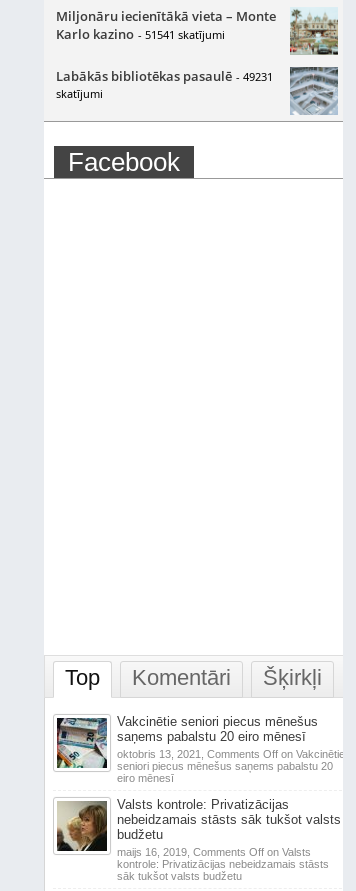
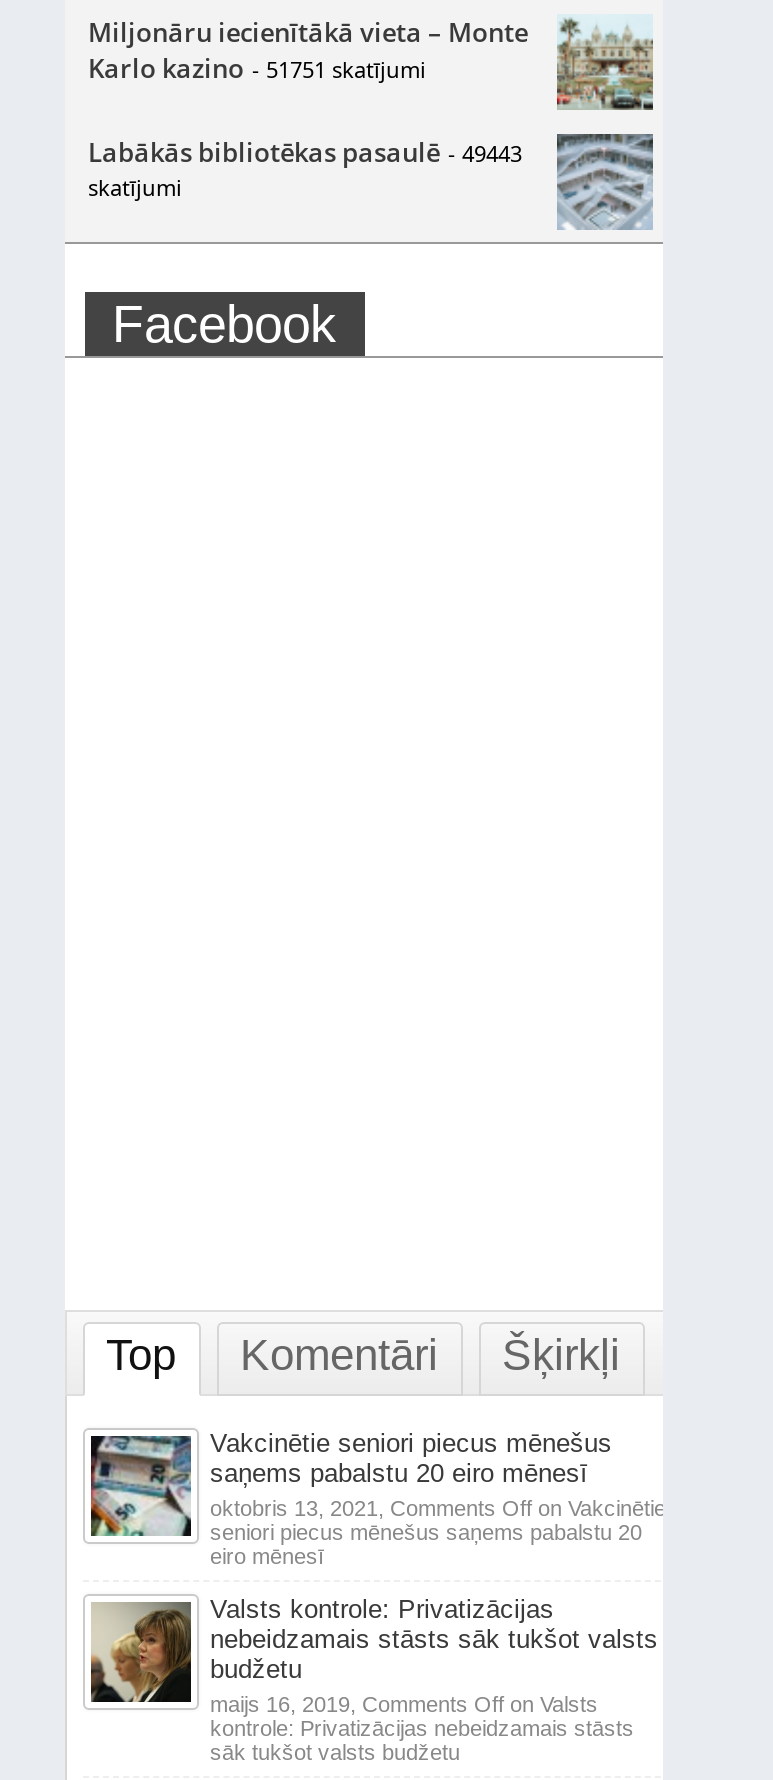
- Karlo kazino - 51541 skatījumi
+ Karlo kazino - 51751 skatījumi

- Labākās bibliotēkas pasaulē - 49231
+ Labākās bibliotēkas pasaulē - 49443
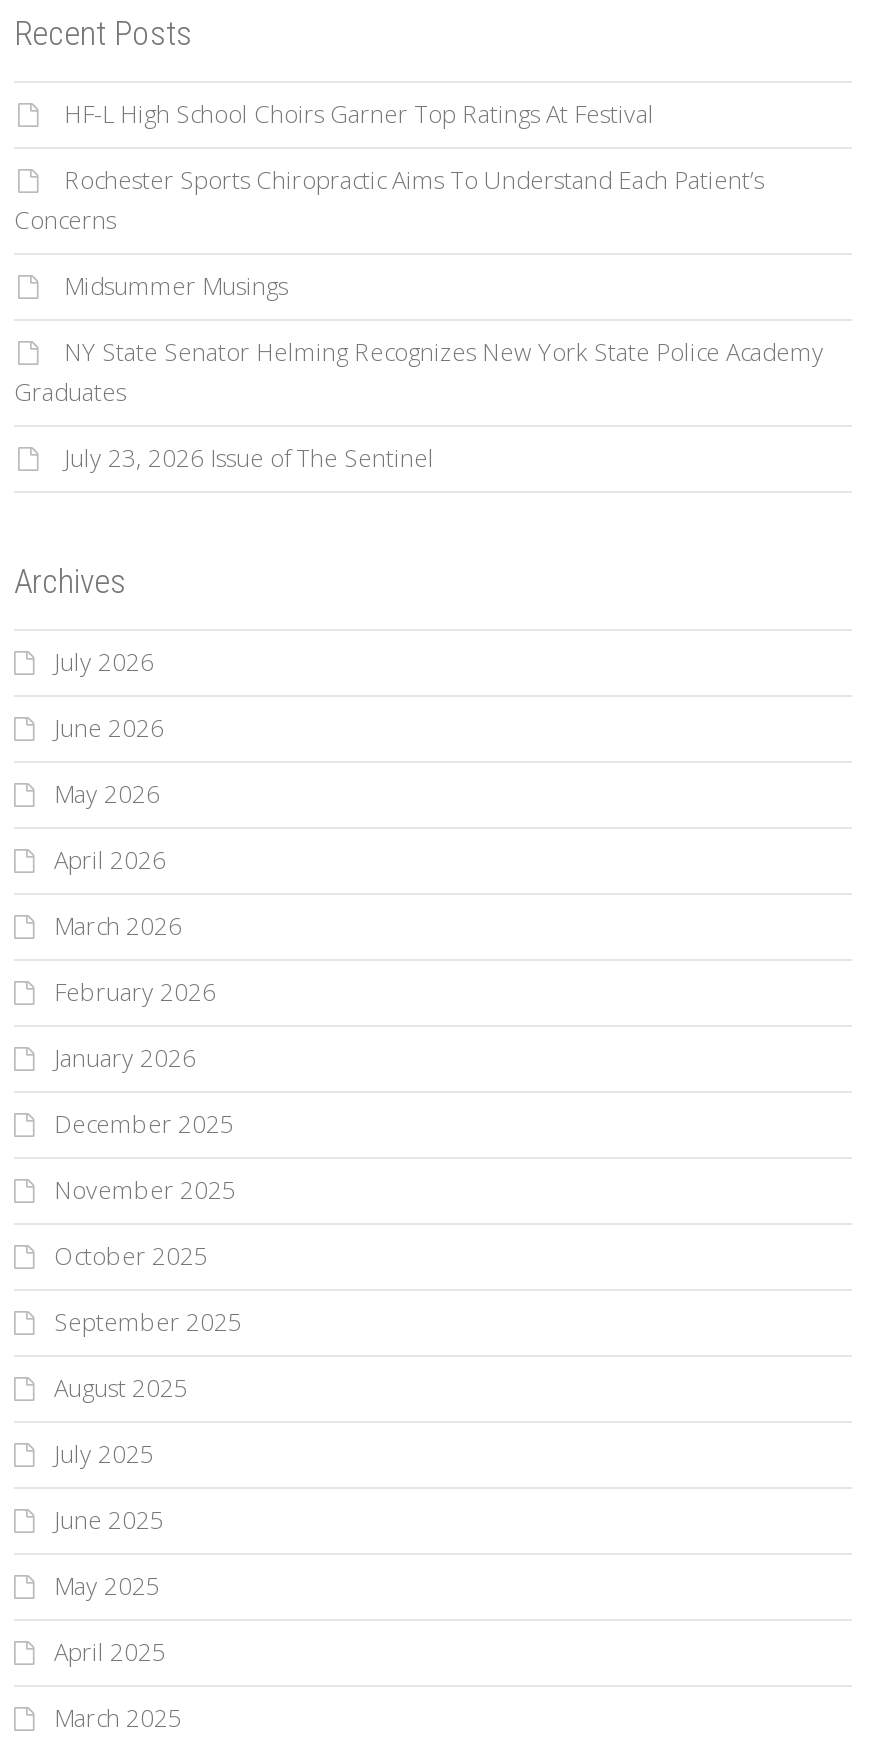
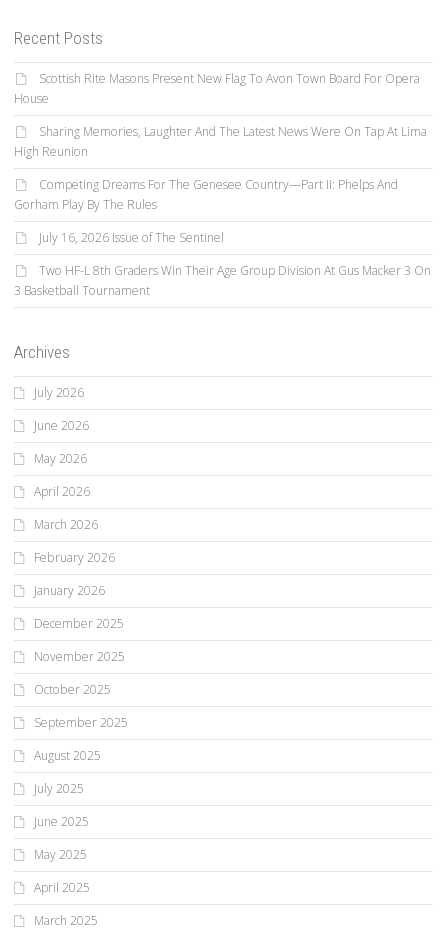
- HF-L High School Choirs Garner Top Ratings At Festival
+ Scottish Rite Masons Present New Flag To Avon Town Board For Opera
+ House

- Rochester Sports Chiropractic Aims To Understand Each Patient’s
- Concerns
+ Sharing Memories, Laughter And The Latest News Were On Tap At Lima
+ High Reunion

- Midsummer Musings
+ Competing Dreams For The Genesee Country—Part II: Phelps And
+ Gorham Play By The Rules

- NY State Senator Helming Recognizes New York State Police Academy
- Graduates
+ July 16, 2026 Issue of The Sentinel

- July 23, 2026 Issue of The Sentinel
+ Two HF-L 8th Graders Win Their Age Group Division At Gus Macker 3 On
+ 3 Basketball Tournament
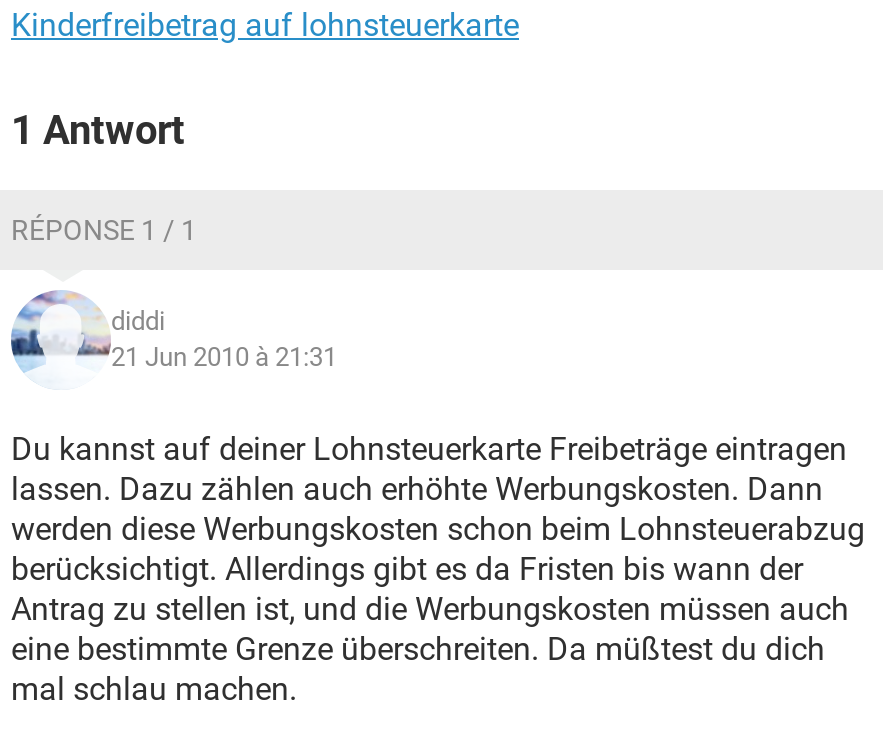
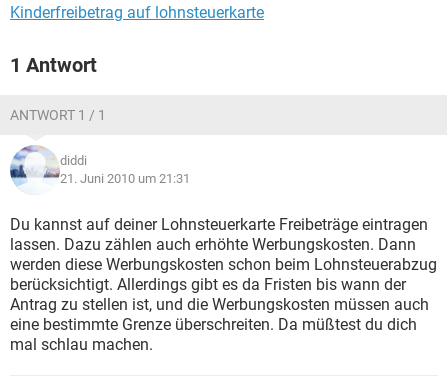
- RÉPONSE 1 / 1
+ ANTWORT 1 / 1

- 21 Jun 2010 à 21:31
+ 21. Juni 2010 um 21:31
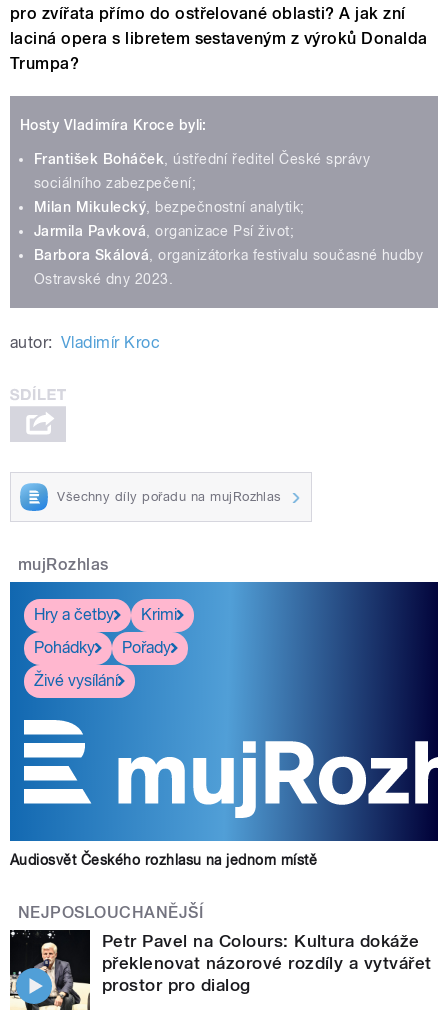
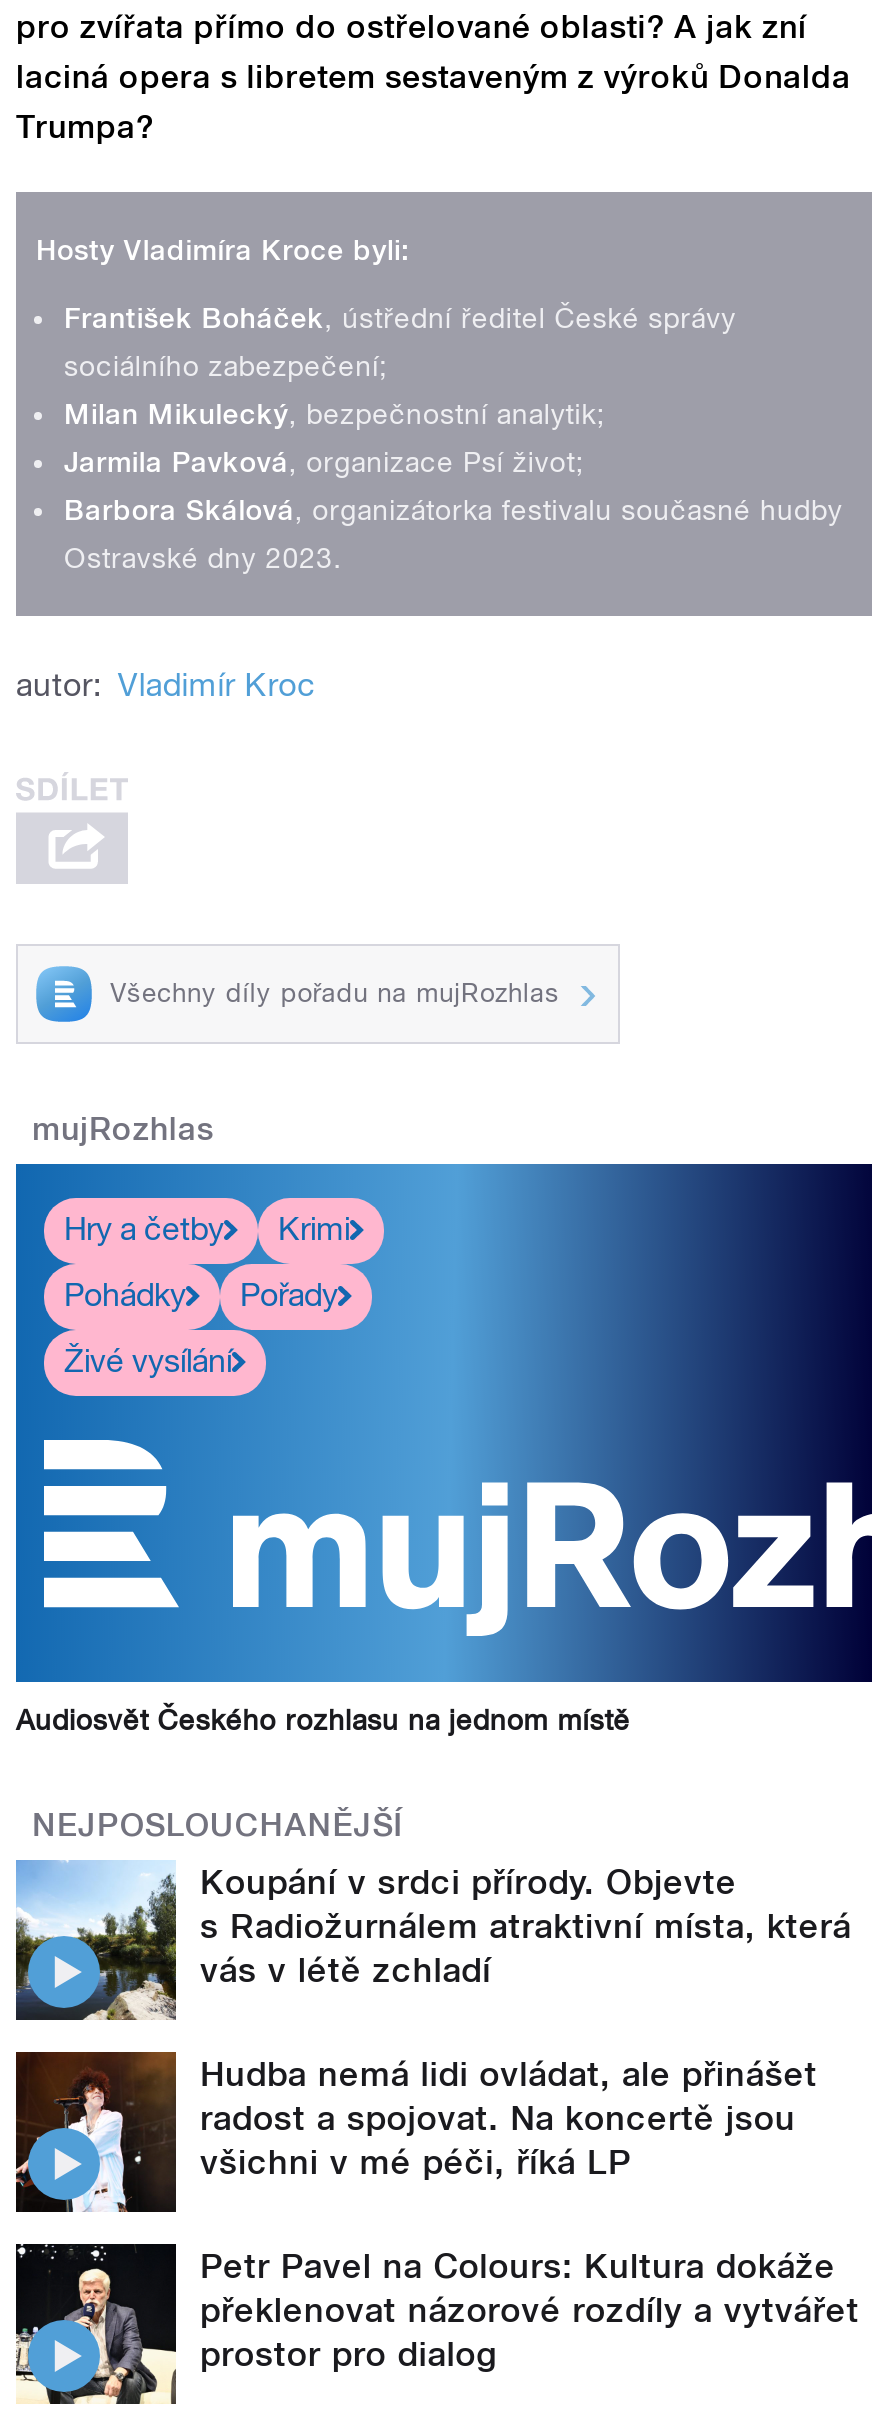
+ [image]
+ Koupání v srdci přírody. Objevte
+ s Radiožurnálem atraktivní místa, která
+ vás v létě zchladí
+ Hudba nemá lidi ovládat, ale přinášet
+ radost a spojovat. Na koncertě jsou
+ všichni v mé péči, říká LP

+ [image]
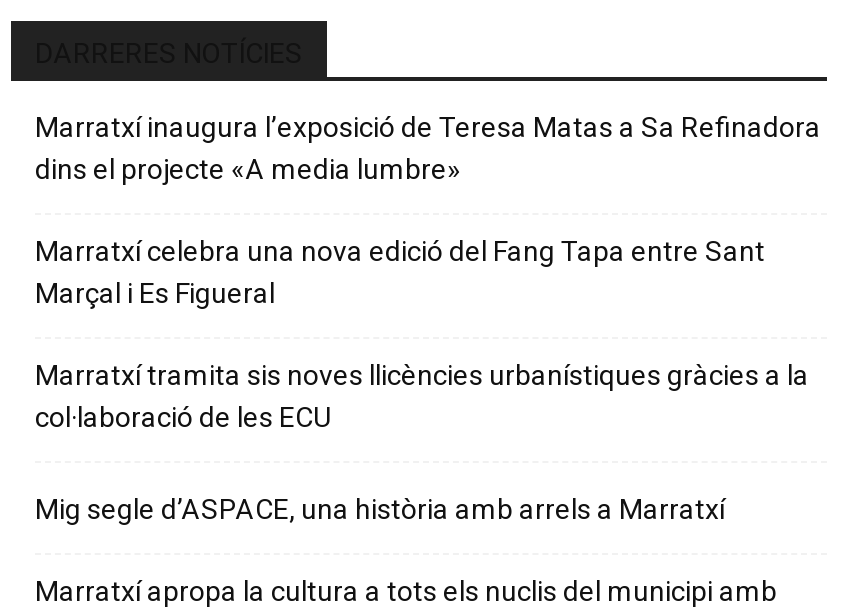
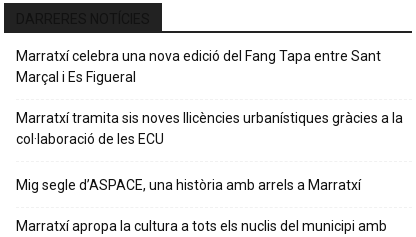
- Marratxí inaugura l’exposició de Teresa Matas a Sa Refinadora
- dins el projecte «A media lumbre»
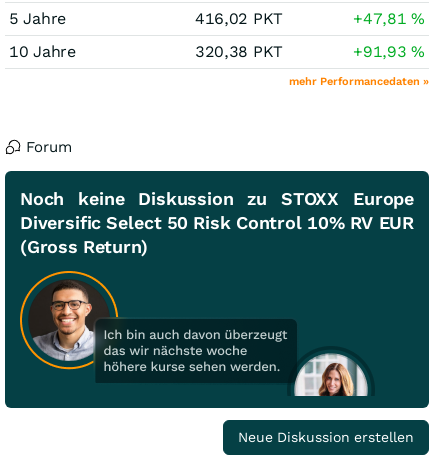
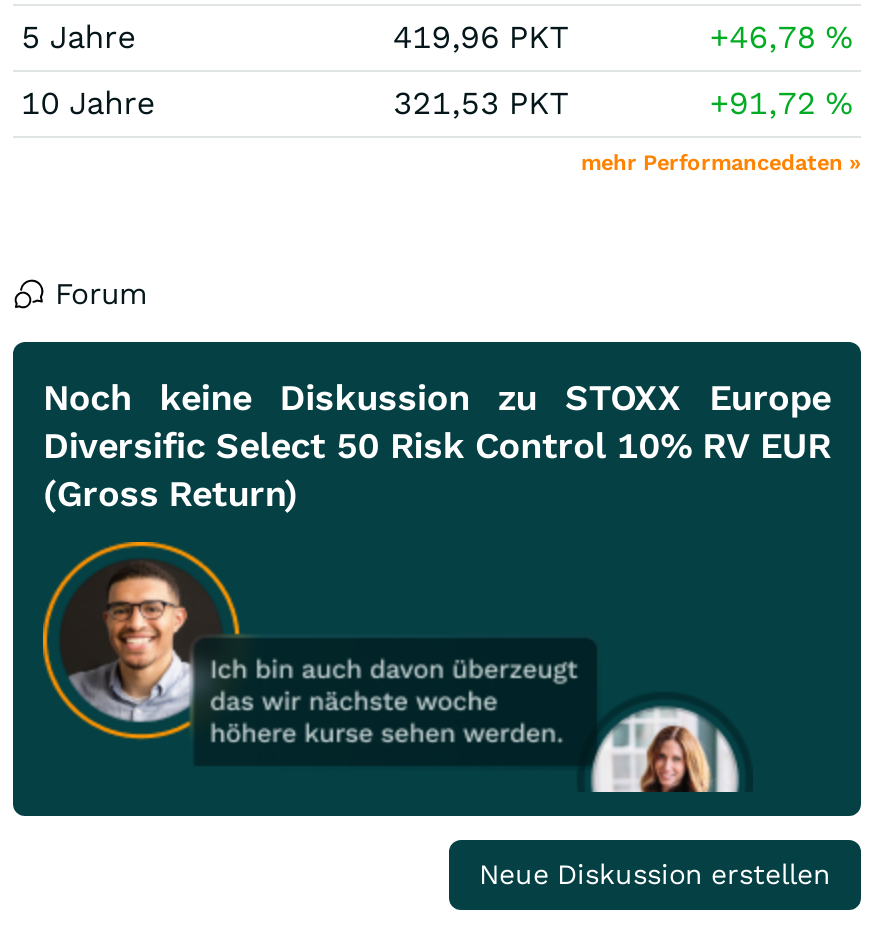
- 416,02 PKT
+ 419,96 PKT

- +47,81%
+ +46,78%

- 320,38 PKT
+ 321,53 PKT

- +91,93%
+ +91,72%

-- -- --

■ Instructions to follow
Omit the pictures, then set down all the remaining data exactly as given.

■ Your response
- Karlo kazino - 51541 skatījumi
+ Karlo kazino - 51751 skatījumi

- Labākās bibliotēkas pasaulē - 49231
+ Labākās bibliotēkas pasaulē - 49443
- HF-L High School Choirs Garner Top Ratings At Festival
+ Scottish Rite Masons Present New Flag To Avon Town Board For Opera
+ House

- Rochester Sports Chiropractic Aims To Understand Each Patient’s
- Concerns
+ Sharing Memories, Laughter And The Latest News Were On Tap At Lima
+ High Reunion

- Midsummer Musings
+ Competing Dreams For The Genesee Country—Part II: Phelps And
+ Gorham Play By The Rules

- NY State Senator Helming Recognizes New York State Police Academy
- Graduates
+ July 16, 2026 Issue of The Sentinel

- July 23, 2026 Issue of The Sentinel
+ Two HF-L 8th Graders Win Their Age Group Division At Gus Macker 3 On
+ 3 Basketball Tournament
- RÉPONSE 1 / 1
+ ANTWORT 1 / 1

- 21 Jun 2010 à 21:31
+ 21. Juni 2010 um 21:31
+ [image]
+ Koupání v srdci přírody. Objevte
+ s Radiožurnálem atraktivní místa, která
+ vás v létě zchladí
+ Hudba nemá lidi ovládat, ale přinášet
+ radost a spojovat. Na koncertě jsou
+ všichni v mé péči, říká LP

+ [image]
- Marratxí inaugura l’exposició de Teresa Matas a Sa Refinadora
- dins el projecte «A media lumbre»
- 416,02 PKT
+ 419,96 PKT

- +47,81%
+ +46,78%

- 320,38 PKT
+ 321,53 PKT

- +91,93%
+ +91,72%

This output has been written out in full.